Playing around with rust and distributed systems.
- node = storage node responsible for storing and retreiving data chunks in its 1:1 sqlite database
- control-plane = core orchestrator service that handles chunk -> node mappings, performs health checks, handles replication and node management. Exposes basic admin endpoints to get an idea of your system state.
- cli = client to upload and download files
- assembler = service which stores file manifests for retreival allowing the cli client to request a filename, which it can then map to the client id and content hash for retreival
UPLOAD
- User uploads file via cli
- Cli hashes file contents for unique id, breaks file into fixed size chunks and sends them to the control-plane to be stored
- Cli also generates a manifest of the file containing metadata such as original filename, clientid and a list of chunks generates as -. This is sent to the assemlber.

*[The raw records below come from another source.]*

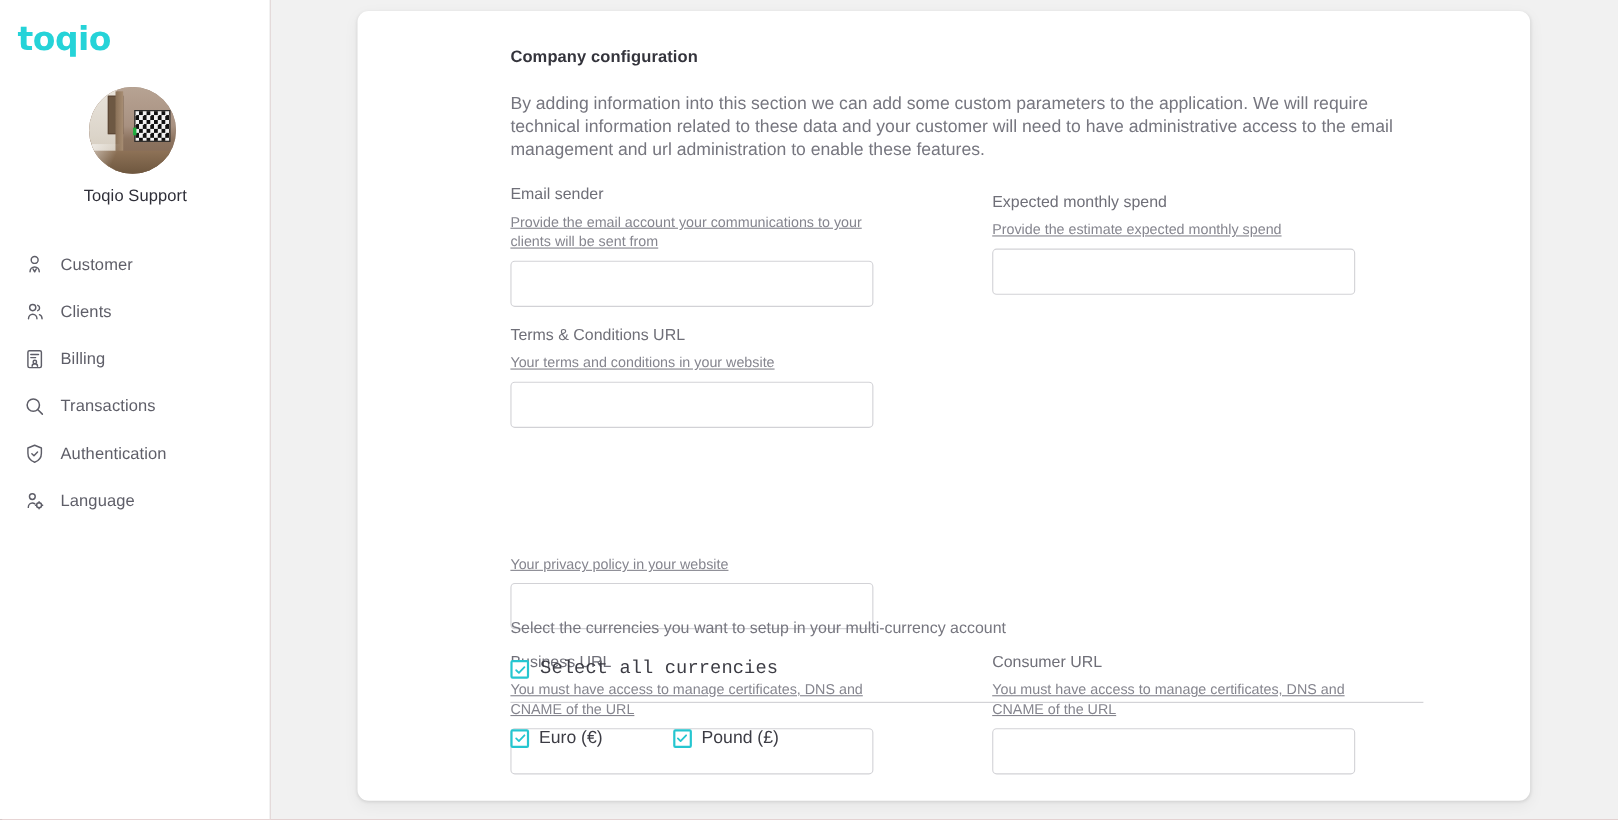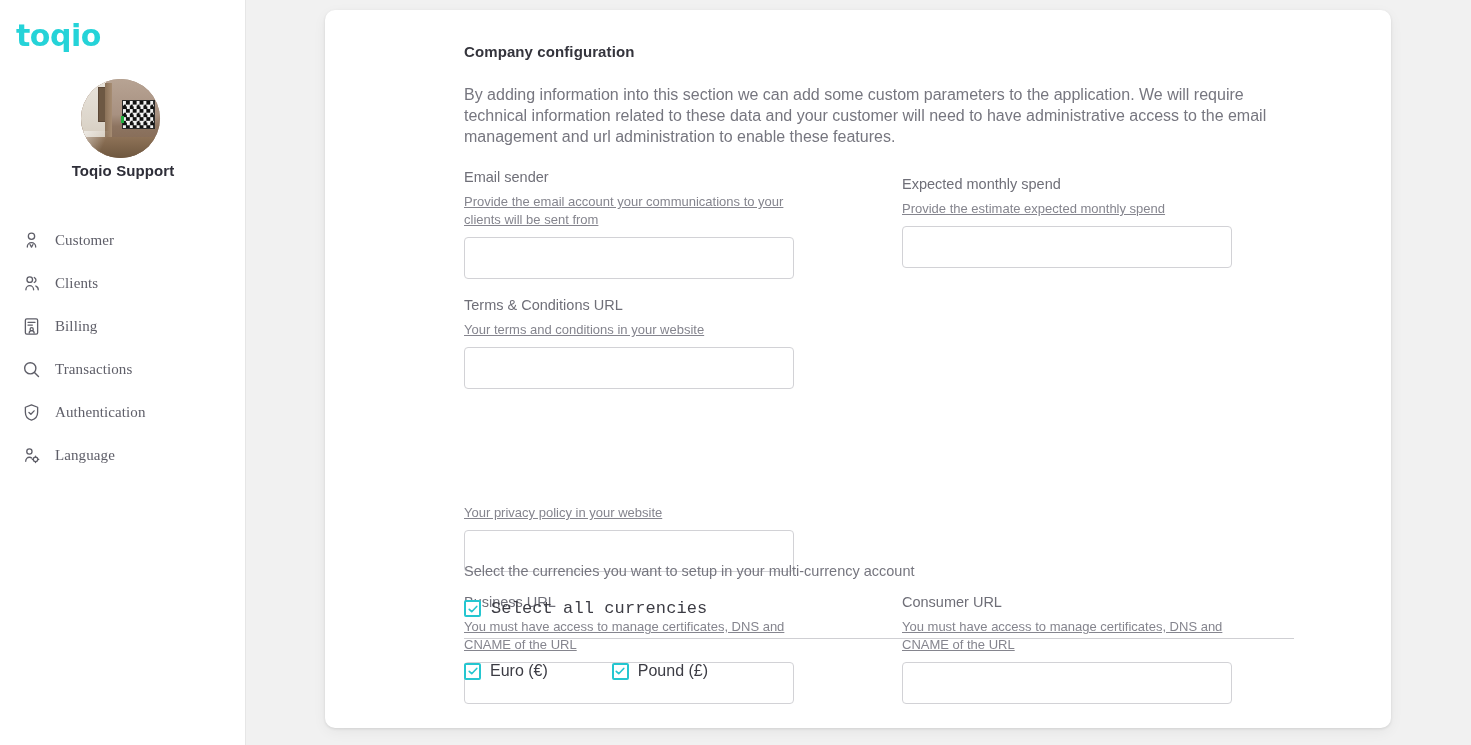--- a/index.html
+++ b/index.html
@@ -112,42 +112,41 @@
     background: linear-gradient(to bottom, #8e7257, #6e573f);
   }
   .avatar-lightbeam {
     position: absolute;
     left: 2%; bottom: 0; width: 34%; height: 34%;
     background: linear-gradient(115deg, rgba(255,255,255,.55), rgba(255,255,255,0) 70%);
   }
 
   .profile-name {
     position: absolute;
-    left: 0; top: 162px;
+    left: 0; top: 170px;
     width: 246px;
     text-align: center;
     font-size: 15px;
-    font-weight: 700;
+    font-weight: 400;
     color: #2e2e38;
     letter-spacing: .1px;
   }
 
   .nav {
     position: absolute;
     left: 0; top: 219px;
     width: 246px;
   }
   .nav-item {
     display: flex;
     align-items: center;
     height: 43px;
     padding-left: 19px;
     cursor: pointer;
     text-decoration: none;
-    font-family: Liberation Serif, serif;
   }
   .nav-icon {
     width: 24px; height: 24px;
     margin-right: 12px;
     display: flex;
     align-items: center;
     justify-content: center;
     flex: none;
   }
   .nav-icon svg { display: block; }

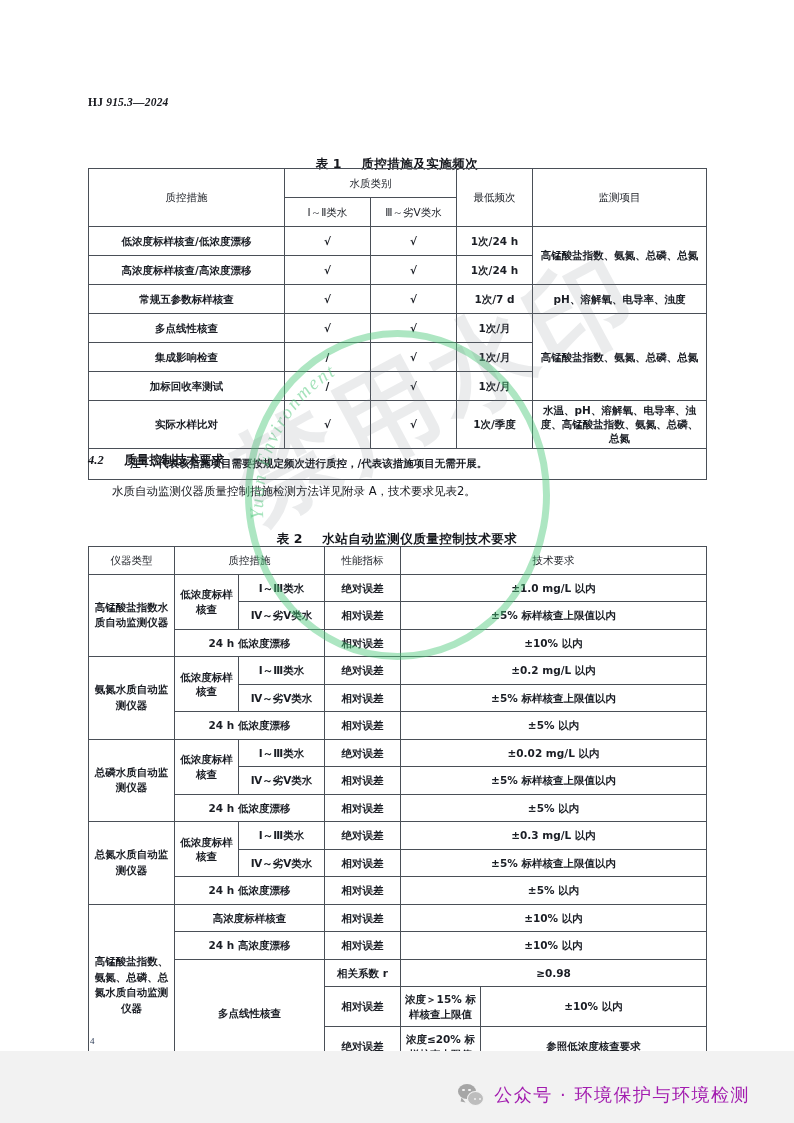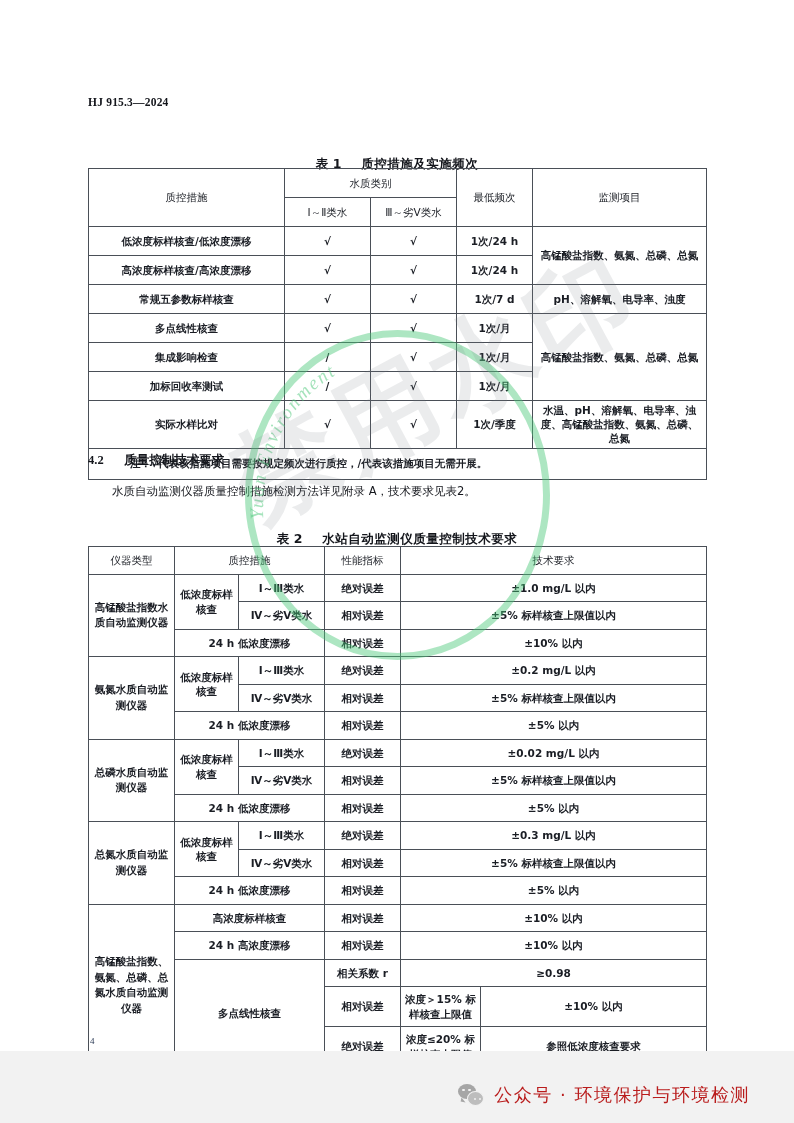--- a/index.html
+++ b/index.html
@@ -64,21 +64,21 @@
   #tbl2 td,#tbl2 th{height:22.5px;}
   #tbl2 .c-type{width:86px;}
   #tbl2 .c-qc1{width:64px;}
   #tbl2 .c-qc2{width:86px;}
   #tbl2 .c-perf{width:76px;}
   #tbl2 .c-sub{width:80px;}
   #tbl2 .c-req{width:226px;}
   #tbl2 .r-tall{height:40px;}
   #tbl2 .type-cell{line-height:1.5;}
 
-  .num{font-family:"Liberation Serif","DejaVu Serif",serif;font-weight:bold;}
+  .num{font-family:"Liberation Serif","DejaVu Serif",serif;font-weight:bold;font-style:italic;}
 
   
   .page-num{
     position:absolute;left:90px;top:1036px;
     font-size:9px;color:#2b3a55;
     font-family:"Liberation Serif","DejaVu Serif",serif;
   }
 
   
   .footer-band{
@@ -102,21 +102,21 @@
   }
   .wechat-ic .b2{
     position:absolute;right:0;bottom:0;width:15px;height:13px;border-radius:50%;
     background:#bdbdbd;border:1.5px solid #f2f2f2;
   }
   .wechat-ic .d{position:absolute;width:2.2px;height:2.2px;border-radius:50%;background:#f2f2f2;}
   .wechat-ic .d1{left:4px;top:4.5px;}
   .wechat-ic .d2{left:10px;top:4.5px;}
   .wechat-ic .d3{right:8.5px;bottom:6px;width:2px;height:2px;background:#f2f2f2;}
   .wechat-ic .d4{right:3.5px;bottom:6px;width:2px;height:2px;background:#f2f2f2;}
-  .footer-text{font-size:18px;letter-spacing:1.5px;color:#b91c1c;}
+  .footer-text{font-size:18px;letter-spacing:1.5px;color:#a21caf;}
 
   
   .wm-layer{position:absolute;inset:0;pointer-events:none;}
 
   
   .stamp{
     position:absolute;left:245px;top:330px;width:305px;height:330px;
   }
   .stamp .ring{
     position:absolute;inset:0;border-radius:50%;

- Control plane using ring hash to determine which node to send each chunk too, each chunk will be replicated n times based on policy config. Each chunk is sent to a node to be stored.
- Nodes receive chunks and PUT them into their db under the chunk id
DOWNLOAD
- User requests download of a fileame via cli
- Cli sends filename and client id to assembler to handle file retreival
- Assembler finds the manifest matching the client and file name
- Uses futures to send request for all file chunks for given manifest to the control plane and awaits return.
- Control plane ring hash is deteministic so will know which nodes possibly hold the data chunks, it sends get requests to these nodes and returns whichever returns first back to the assembler.
- Once all chunks received, assembler recreates file in index order and sends back to cli client as file download. If failed chunks it aborts.
BACKGROUND
- Control-plane performs health checks on nodes for faile or absent responses
- If node has failed health check, it marks it as dead, finds the chunks the nodes has and replicates them to another node to maintain n replica.
- It then spawns another node to ensure node fleet maintained at certain threshold.
ENVOY?
- I originally tried this using envoy as the orchestrator, works fine for single node storage but harder to have explicit control over replica and track where chunks are stored. Maybe envoy comes back later in some way or form, I do want to explore proxys more
- would be cool to have a UI that can link in to the admin endpoints and visualise the node network and how the data is being transferred.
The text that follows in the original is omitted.